Exercise aim — Leave out the pictures and repeat the entries below verbatim.

[Code change snippets]
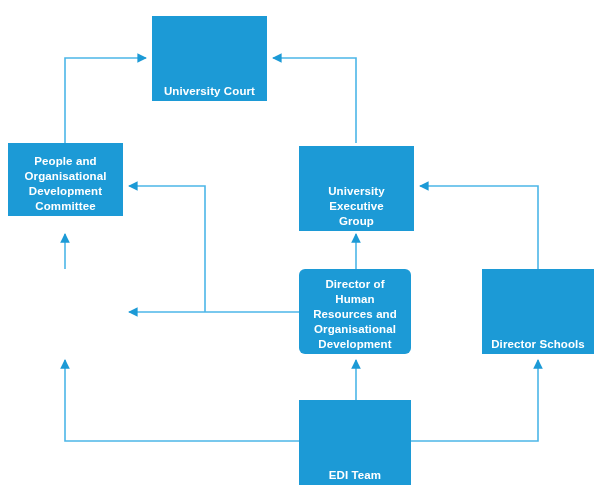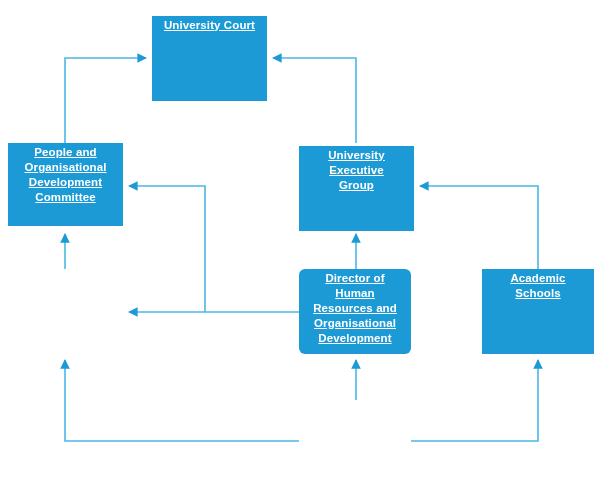--- a/index.html
+++ b/index.html
@@ -29,13 +29,12 @@
     background: #1c9ad6;
     color: #ffffff;
     display: flex;
-    align-items: flex-start;
+    align-items: flex-end;
     justify-content: center;
     text-align: center;
     box-sizing: border-box;
     padding: 2px 6px;
     z-index: 2;
-    text-decoration: underline;
   }
   .node-label {
     font-size: 11.5px;

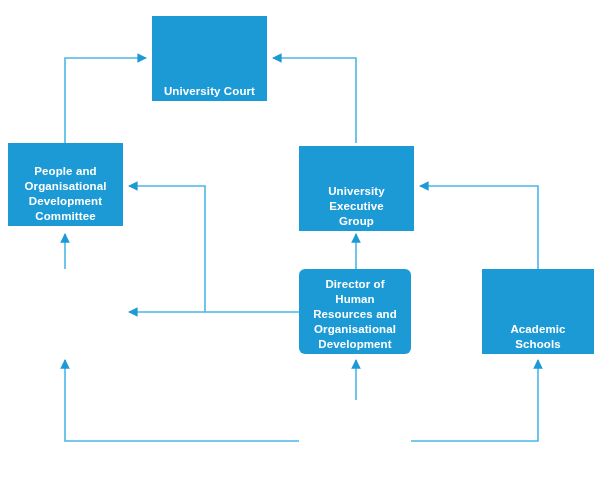--- a/index.html
+++ b/index.html
@@ -86,7 +86,7 @@
     <span class="node-label">University Court</span>
   </div>
 
-  <div class="node-box" style="left:8px; top:143px; width:115px; height:83px;">
+  <div class="node-box" style="left:8px; top:143px; width:115px; height:73px;">
     <span class="node-label">People and
 Organisational
 Development

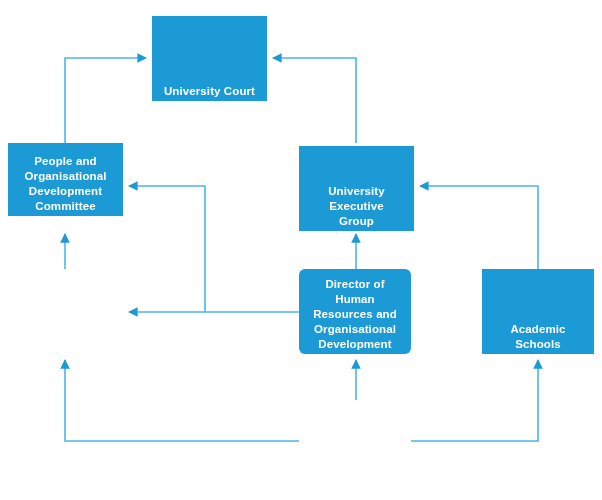--- a/index.html
+++ b/index.html
@@ -107,7 +107,7 @@
   </div>
 
   <div class="node-box" style="left:482px; top:269px; width:112px; height:85px;">
-    <span class="node-label">Academic Schools</span>
+    <span class="node-label">Director Schools</span>
   </div>
 
 

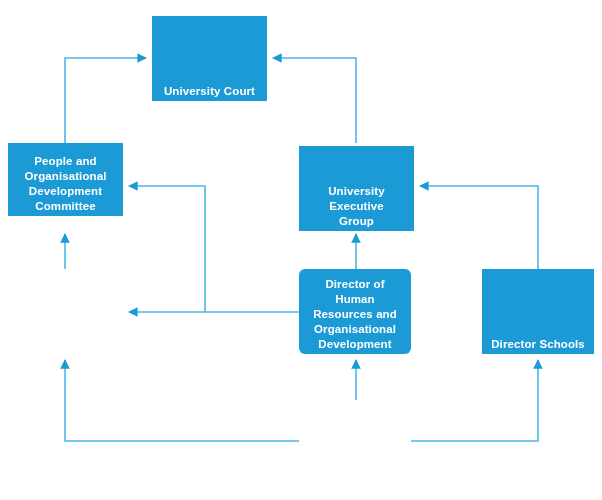--- a/index.html
+++ b/index.html
@@ -110,6 +110,9 @@
     <span class="node-label">Director Schools</span>
   </div>
 
+  <div class="node-box" style="left:299px; top:400px; width:112px; height:85px;">
+    <span class="node-label">EDI Team</span>
+  </div>
 
 </div>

Output of the task —
--- a/index.html
+++ b/index.html
@@ -29,13 +29,12 @@
     background: #1c9ad6;
     color: #ffffff;
     display: flex;
-    align-items: flex-start;
+    align-items: flex-end;
     justify-content: center;
     text-align: center;
     box-sizing: border-box;
     padding: 2px 6px;
     z-index: 2;
-    text-decoration: underline;
   }
   .node-label {
     font-size: 11.5px;

--- a/index.html
+++ b/index.html
@@ -86,7 +86,7 @@
     <span class="node-label">University Court</span>
   </div>
 
-  <div class="node-box" style="left:8px; top:143px; width:115px; height:83px;">
+  <div class="node-box" style="left:8px; top:143px; width:115px; height:73px;">
     <span class="node-label">People and
 Organisational
 Development

--- a/index.html
+++ b/index.html
@@ -107,7 +107,7 @@
   </div>
 
   <div class="node-box" style="left:482px; top:269px; width:112px; height:85px;">
-    <span class="node-label">Academic Schools</span>
+    <span class="node-label">Director Schools</span>
   </div>
 
 

--- a/index.html
+++ b/index.html
@@ -110,6 +110,9 @@
     <span class="node-label">Director Schools</span>
   </div>
 
+  <div class="node-box" style="left:299px; top:400px; width:112px; height:85px;">
+    <span class="node-label">EDI Team</span>
+  </div>
 
 </div>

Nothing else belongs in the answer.